6.BÖLÜM- Vicdan Meselesi

66 11 5
                                    

Yıllarca Mert ile sevgili olsak nasıl olur diye hayaller kurardım. Onunla elele tutuşmak, sokaklarda dolaşmak...Belki beni evime bıraktıktan sonra yanağıma kondiracağı bir buse...Ama hepsi hayaldi benim için.

O yüzden Selim'den gelen bu beklenmedik ve ani hareket beni afallatmıştı. Ben alışkın değildim ki böyle şeylere. Evet şuan aşırı saçma geliyor olabilir düşüncelerim size. Ama ben en yakın arkadaşımı bile öpmezdim ki.

Aklım hala öpücükteyken düşündüm.
Belki de ben çok abartıyordum. Alt tarafı arkadaşça yanağımdan öpmüştü..

Sonunda eve varıp odama girdiğimde birkaç saniye ayakta dikildim. Ne gündü ama!

Pijamalarımı giyip kendimi yatağa attığımda, elime neredeyse bir haftadır almadığım günlüğümü aldım.

"Pişman mıydım? Hayır. Peki ya üzgün? Çokça...Elimde senden bana sadece eski birkaç fotoğraf ve zihnimdeki hatıralar kaldı. Biliyor musun? İçimde küçücük bir kum tanesisin aslında. Ama firtına koptukça savruluyorsun. Seni, yaptıklarını aklımdan ve kalbimden çıkarmaya çalışmak o kadar zor ki...Gözümün önünden gitmiyor son kez gözlerimin içine baktığın gün. Geçip gitmiyor aklımdan bütün konuşmalarımız. Bütün iyi günlere inat daha çok hatırlatıyor o kırık gün kendini. Buradayım diyor.
O kendini belli ettikçe sen yavaşça siliniyorsun aklımdan. İçimdeki kelebekler mutlu kalplere göç ediyor. Anılar yüzümde buruk bir tebessüm olarak yerini alırken, yaşadığım hayal kırıklığı sarmalıyor bedenimi. İşte o hayal kırıklığı bitiriyor bendeki seni. Yavaş yavaş, usul usul bitiyorsun bende. Yılların acısını çıkarırmışcasına..."

Günlüğümün kapağını kapattığımda hafiflemiştim. Bitiyordu artık, bitecekti. Hissediyordum. Geçmişi düşünerek bir yere varamazdım ki...İçimde özgür bir kuş vardı eskiden. Ben onun o güzel ruhunu içime hapsetmiştim. Ama şimdi onu tekrar özgür bırakmamın zamanı gelmişti.

****

Sabah gözlerimi açarken kendimi o kadar yorgun hissediyordum ki...Asla yorganımın altından çıkmak istemiyordum.
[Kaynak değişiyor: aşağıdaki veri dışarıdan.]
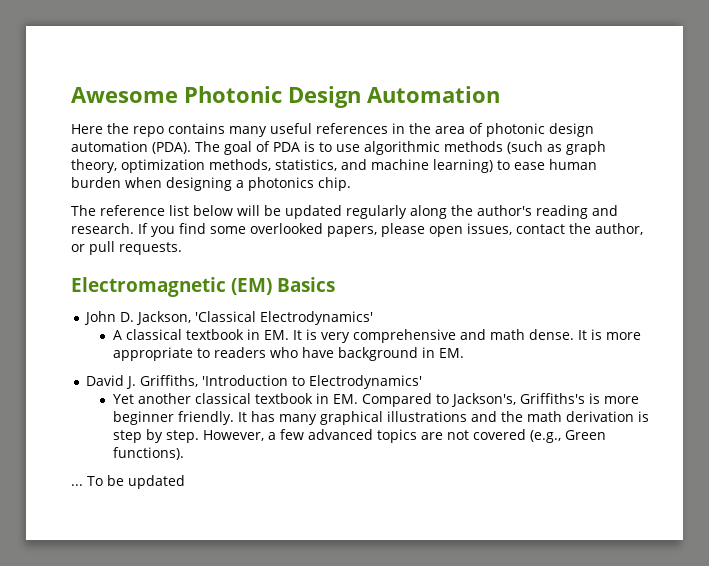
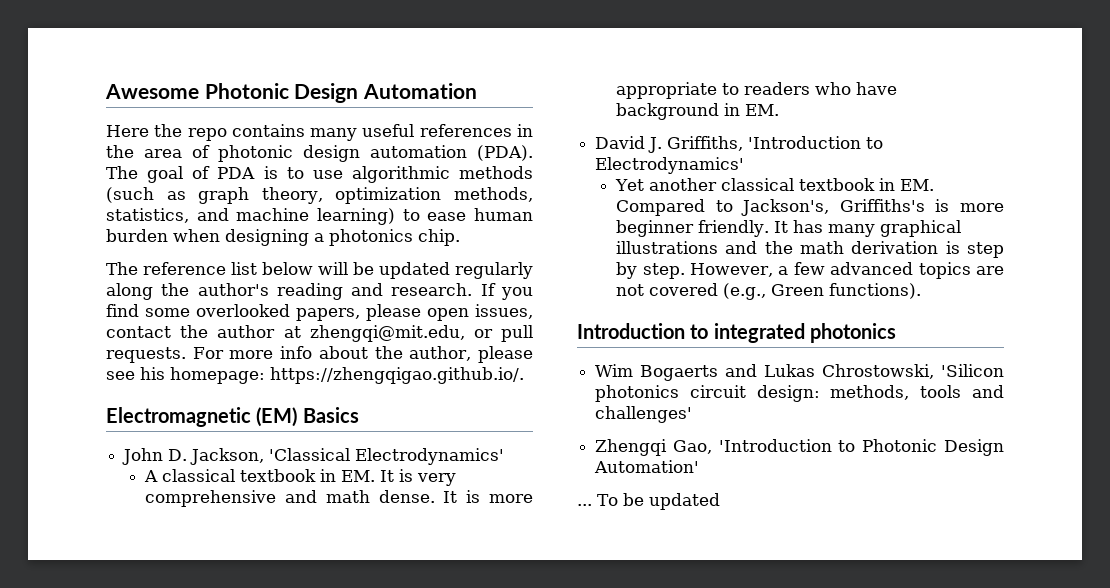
- If you find some overlooked papers, please open issues, contact the author, or pull requests.
+ If you find some overlooked papers, please open issues, contact the author at zhengqi@mit.edu, or pull requests. For more info about the author, please see his homepage: https://zhengqigao.github.io/.
+ Introduction to integrated photonics
+ Wim Bogaerts and Lukas Chrostowski, 'Silicon photonics circuit design: methods, tools and challenges'
+ Zhengqi Gao, 'Introduction to Photonic Design Automation'

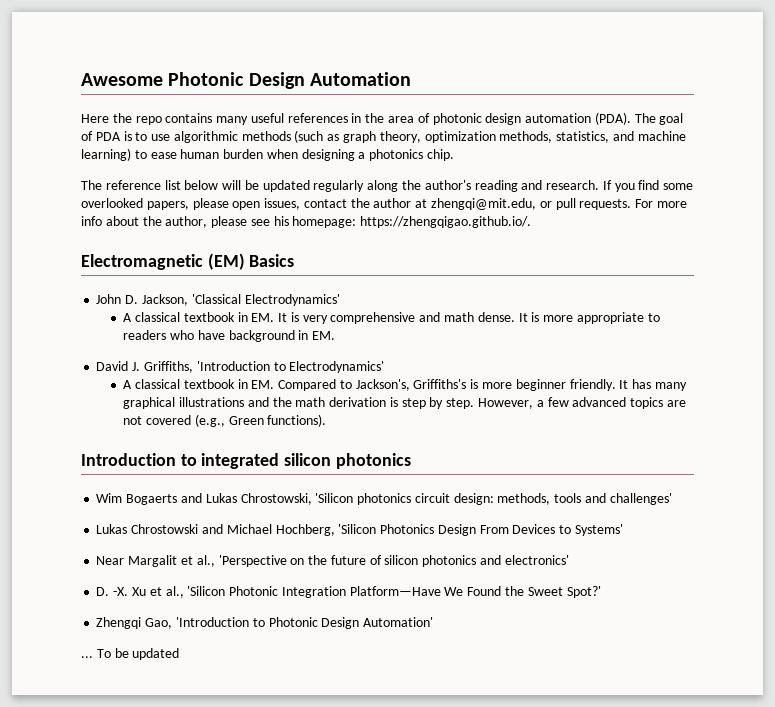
- Yet another classical textbook in EM. Compared to Jackson's, Griffiths's is more beginner friendly.
+ A classical textbook in EM. Compared to Jackson's, Griffiths's is more beginner friendly.
- Introduction to integrated photonics
+ Introduction to integrated silicon photonics
+ Lukas Chrostowski and Michael Hochberg, 'Silicon Photonics Design From Devices to Systems'
+ Near Margalit et al., 'Perspective on the future of silicon photonics and electronics'
+ D. -X. Xu et al., 'Silicon Photonic Integration Platform—Have We Found the Sweet Spot?'

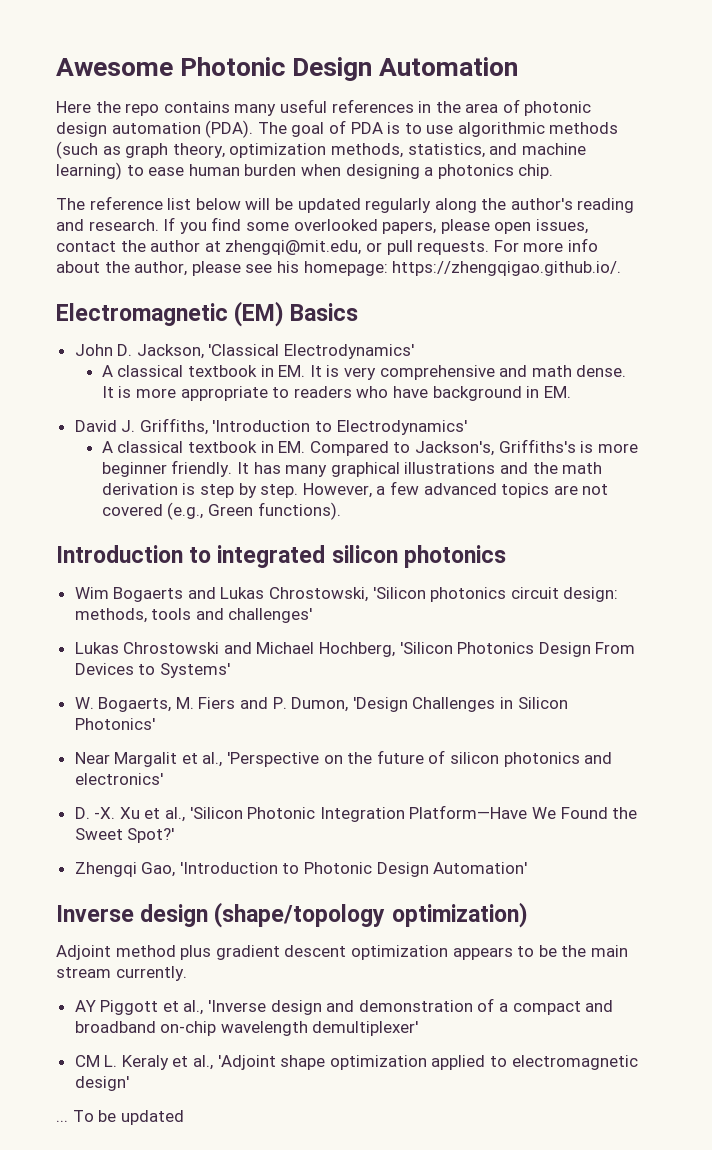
+ W. Bogaerts, M. Fiers and P. Dumon, 'Design Challenges in Silicon Photonics'
+ Inverse design (shape/topology optimization)
+ Adjoint method plus gradient descent optimization appears to be the main stream currently.
+ AY Piggott et al., 'Inverse design and demonstration of a compact and broadband on-chip wavelength demultiplexer'
+ CM L. Keraly et al., 'Adjoint shape optimization applied to electromagnetic design'

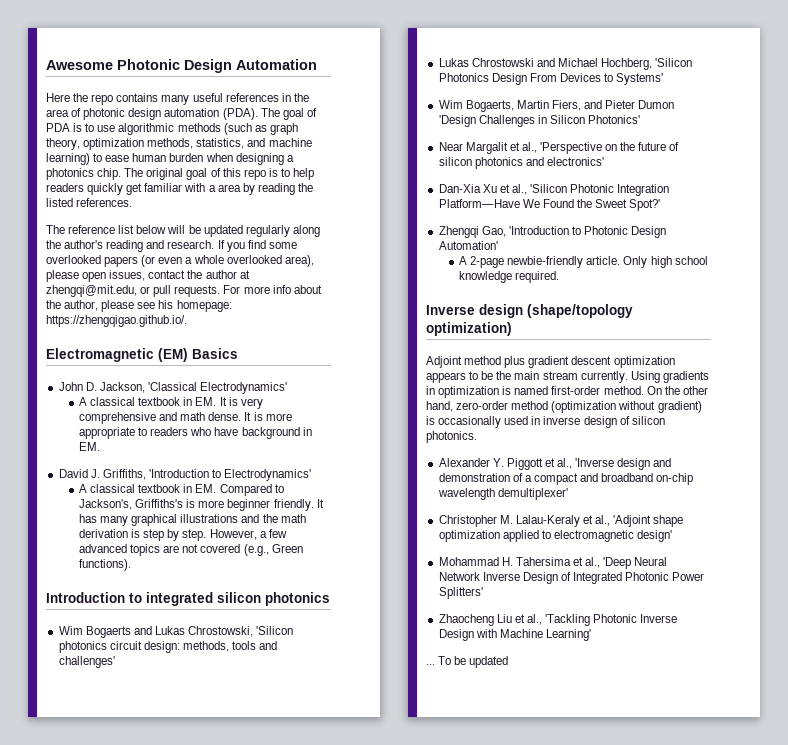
+ The original goal of this repo is to help readers quickly get familiar with a area by reading the listed references.
- If you find some overlooked papers, please open issues, contact the author at zhengqi@mit.edu, or pull requests.
+ If you find some overlooked papers (or even a whole overlooked area), please open issues, contact the author at zhengqi@mit.edu, or pull requests.
- W. Bogaerts, M. Fiers and P. Dumon, 'Design Challenges in Silicon Photonics'
+ Wim Bogaerts, Martin Fiers, and Pieter Dumon 'Design Challenges in Silicon Photonics'
- D. -X. Xu et al., 'Silicon Photonic Integration Platform—Have We Found the Sweet Spot?'
+ Dan-Xia Xu et al., 'Silicon Photonic Integration Platform—Have We Found the Sweet Spot?'
+ A 2-page newbie-friendly article. Only high school knowledge required.
- Adjoint method plus gradient descent optimization appears to be the main stream currently.
- AY Piggott et al., 'Inverse design and demonstration of a compact and broadband on-chip wavelength demultiplexer'
+ Adjoint method plus gradient descent optimization appears to be the main stream currently. Using gradients in optimization is named first-order method. On the other hand, zero-order method (optimization without gradient) is occasionally used in inverse design of silicon photonics.
+ Alexander Y. Piggott et al., 'Inverse design and demonstration of a compact and broadband on-chip wavelength demultiplexer'
- CM L. Keraly et al., 'Adjoint shape optimization applied to electromagnetic design'
+ Christopher M. Lalau-Keraly et al., 'Adjoint shape optimization applied to electromagnetic design'
+ Mohammad H. Tahersima et al., 'Deep Neural Network Inverse Design of Integrated Photonic Power Splitters'
+ Zhaocheng Liu et al., 'Tackling Photonic Inverse Design with Machine Learning'

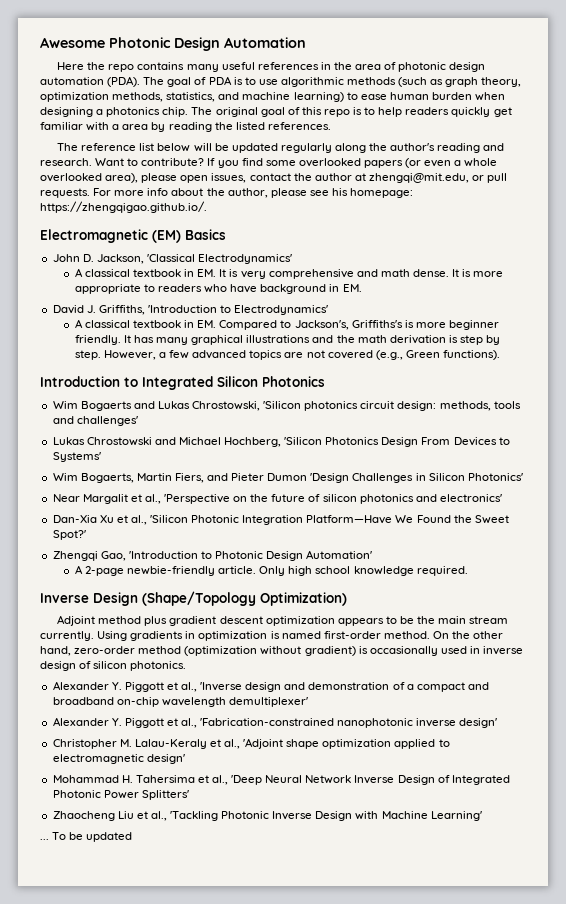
+ Want to contribute?
- Introduction to integrated silicon photonics
+ Introduction to Integrated Silicon Photonics
- Inverse design (shape/topology optimization)
+ Inverse Design (Shape/Topology Optimization)
+ Alexander Y. Piggott et al., 'Fabrication-constrained nanophotonic inverse design'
Annemin tüm ısrarları sonucu dün okula gitmemiştim. Ve açıkcası iyi de gelmişti. Şimdi biraz daha kafamı toplamış olarak okula gidebilirdim. Tabi eğer yataktan kalkabilirsem.

Öyle beş on dakika yatakta dönüp durduktan sonra, sonunda kalkmaya tenezzül edebilmiştim

Lavaboda bütün işlerimi hallettikten sonra çıkmadan aynaya baktım.
Onun yüzünden kendimi, görünüşümü aşağıladığım zamanları hatırladım. Sahi ne çok haksızlık etmiştim kendime...

"Çok güzelsin, sevgili kendim. Çok. Seni kimsenin üzmesine izin vermeyeceğim artık." Deyip resmen kendimden, ruhumdan ve bedenimden özür dilemiştim. Bugün yeni bir başlangıçtı benim için. Yeni hayatımın ilk sayfası...

Odama tekrar girdiğimde biraz değişiklik yapmak isteyip, saçlarımın önlerinden birer tutam alıp yanlarda sabitledim. Gözlerime rimelimden sürüp, yanaklarımı hafif pembeleştirdiğimde kendime baktım.

'Hadi İrem' dedim kendi kendime.

'Yapabilirsin...'

Evden çıktığımda kendimi çok motive hissediyordum. Öyle ki uzun zamandan sonra hareketli bir şarkıya geçiş yapabilmiştim.

Gizem'in sokağına gelip, kendimden geçmişcesine onu beklerken, yine ve yine kulaklığımın teki çıkmıştı. Ahh sinir oluyordum müzik keyfimin bölümesine.

"Gizem şunu yapmaktan ne zaman vazgeçeceksin?"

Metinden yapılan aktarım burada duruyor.